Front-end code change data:
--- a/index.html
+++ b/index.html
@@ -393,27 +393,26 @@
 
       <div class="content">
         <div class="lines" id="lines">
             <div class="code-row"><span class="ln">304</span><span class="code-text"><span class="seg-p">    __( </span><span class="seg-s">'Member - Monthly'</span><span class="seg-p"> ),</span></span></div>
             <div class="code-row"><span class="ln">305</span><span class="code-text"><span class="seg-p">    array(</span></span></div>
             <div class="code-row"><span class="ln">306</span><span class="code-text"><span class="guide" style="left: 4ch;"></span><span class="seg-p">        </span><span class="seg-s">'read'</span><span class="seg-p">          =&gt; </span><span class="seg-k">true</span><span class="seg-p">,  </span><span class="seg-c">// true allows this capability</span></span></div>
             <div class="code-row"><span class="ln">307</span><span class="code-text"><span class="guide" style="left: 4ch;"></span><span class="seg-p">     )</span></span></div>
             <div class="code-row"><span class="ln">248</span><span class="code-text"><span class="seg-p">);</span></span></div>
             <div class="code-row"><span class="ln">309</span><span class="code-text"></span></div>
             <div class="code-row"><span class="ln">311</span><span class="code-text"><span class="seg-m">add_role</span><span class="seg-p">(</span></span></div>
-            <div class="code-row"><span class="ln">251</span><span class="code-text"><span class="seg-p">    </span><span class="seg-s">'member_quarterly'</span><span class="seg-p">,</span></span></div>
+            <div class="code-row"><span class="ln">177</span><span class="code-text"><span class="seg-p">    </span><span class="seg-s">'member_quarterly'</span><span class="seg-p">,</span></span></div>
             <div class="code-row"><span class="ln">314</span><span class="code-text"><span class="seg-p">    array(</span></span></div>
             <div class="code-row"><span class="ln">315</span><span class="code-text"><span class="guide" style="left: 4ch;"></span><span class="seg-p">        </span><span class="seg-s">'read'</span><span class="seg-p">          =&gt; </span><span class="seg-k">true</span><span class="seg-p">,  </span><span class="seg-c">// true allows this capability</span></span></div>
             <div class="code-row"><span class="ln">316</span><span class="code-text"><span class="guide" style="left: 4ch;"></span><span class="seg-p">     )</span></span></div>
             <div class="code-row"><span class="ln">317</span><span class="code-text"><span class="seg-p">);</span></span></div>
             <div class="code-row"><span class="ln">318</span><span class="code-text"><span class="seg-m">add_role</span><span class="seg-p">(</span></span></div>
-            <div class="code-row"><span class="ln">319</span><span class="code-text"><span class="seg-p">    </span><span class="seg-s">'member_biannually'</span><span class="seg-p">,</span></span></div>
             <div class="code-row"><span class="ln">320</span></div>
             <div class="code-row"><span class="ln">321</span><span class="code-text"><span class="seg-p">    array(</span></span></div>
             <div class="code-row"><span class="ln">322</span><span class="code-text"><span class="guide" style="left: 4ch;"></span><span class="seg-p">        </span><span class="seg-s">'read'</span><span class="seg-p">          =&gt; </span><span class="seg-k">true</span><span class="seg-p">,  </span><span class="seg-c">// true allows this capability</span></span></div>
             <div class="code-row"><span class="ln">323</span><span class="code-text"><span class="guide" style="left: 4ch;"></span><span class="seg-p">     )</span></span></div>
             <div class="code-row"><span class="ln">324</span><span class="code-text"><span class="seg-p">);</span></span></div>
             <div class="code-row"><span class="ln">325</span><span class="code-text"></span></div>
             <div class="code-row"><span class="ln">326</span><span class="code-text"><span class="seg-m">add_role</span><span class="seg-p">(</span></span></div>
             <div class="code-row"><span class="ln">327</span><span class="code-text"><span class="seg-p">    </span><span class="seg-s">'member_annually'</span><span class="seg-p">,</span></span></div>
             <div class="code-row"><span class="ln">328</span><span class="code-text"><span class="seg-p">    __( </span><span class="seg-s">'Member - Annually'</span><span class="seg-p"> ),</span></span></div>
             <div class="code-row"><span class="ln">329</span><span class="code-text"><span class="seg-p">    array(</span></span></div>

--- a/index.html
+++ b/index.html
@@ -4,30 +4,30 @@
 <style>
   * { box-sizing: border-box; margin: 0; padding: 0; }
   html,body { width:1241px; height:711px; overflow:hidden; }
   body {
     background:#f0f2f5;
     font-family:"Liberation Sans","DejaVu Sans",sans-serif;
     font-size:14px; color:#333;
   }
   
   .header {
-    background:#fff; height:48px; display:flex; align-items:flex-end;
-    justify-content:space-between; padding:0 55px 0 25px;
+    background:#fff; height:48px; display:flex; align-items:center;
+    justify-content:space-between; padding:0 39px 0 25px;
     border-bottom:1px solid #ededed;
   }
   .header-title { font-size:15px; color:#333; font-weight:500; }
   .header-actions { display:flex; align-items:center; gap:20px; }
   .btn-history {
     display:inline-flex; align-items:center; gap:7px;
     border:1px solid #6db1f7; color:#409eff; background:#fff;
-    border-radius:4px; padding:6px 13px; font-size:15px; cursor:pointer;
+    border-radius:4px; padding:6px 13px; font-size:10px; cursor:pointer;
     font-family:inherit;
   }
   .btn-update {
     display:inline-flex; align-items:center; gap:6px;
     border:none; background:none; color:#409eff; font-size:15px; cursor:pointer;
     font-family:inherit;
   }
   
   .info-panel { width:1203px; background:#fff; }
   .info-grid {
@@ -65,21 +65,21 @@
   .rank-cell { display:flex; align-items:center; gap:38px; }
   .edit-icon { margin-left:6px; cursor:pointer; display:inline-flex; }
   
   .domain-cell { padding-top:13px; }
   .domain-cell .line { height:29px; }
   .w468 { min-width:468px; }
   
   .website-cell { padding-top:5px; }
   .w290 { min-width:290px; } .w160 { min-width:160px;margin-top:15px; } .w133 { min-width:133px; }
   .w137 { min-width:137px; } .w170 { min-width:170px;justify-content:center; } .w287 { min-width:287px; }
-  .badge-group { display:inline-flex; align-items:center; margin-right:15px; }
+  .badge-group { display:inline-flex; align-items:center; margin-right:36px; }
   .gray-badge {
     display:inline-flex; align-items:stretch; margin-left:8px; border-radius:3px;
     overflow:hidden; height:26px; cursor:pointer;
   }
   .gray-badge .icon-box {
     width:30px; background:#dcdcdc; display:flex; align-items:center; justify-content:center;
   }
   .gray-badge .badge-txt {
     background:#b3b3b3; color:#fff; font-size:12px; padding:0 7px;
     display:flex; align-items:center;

■ ACTIVITY
If a line in the records holds the word "icon", count it, then give only the total.

■ ANSWER TO THIS TASK
2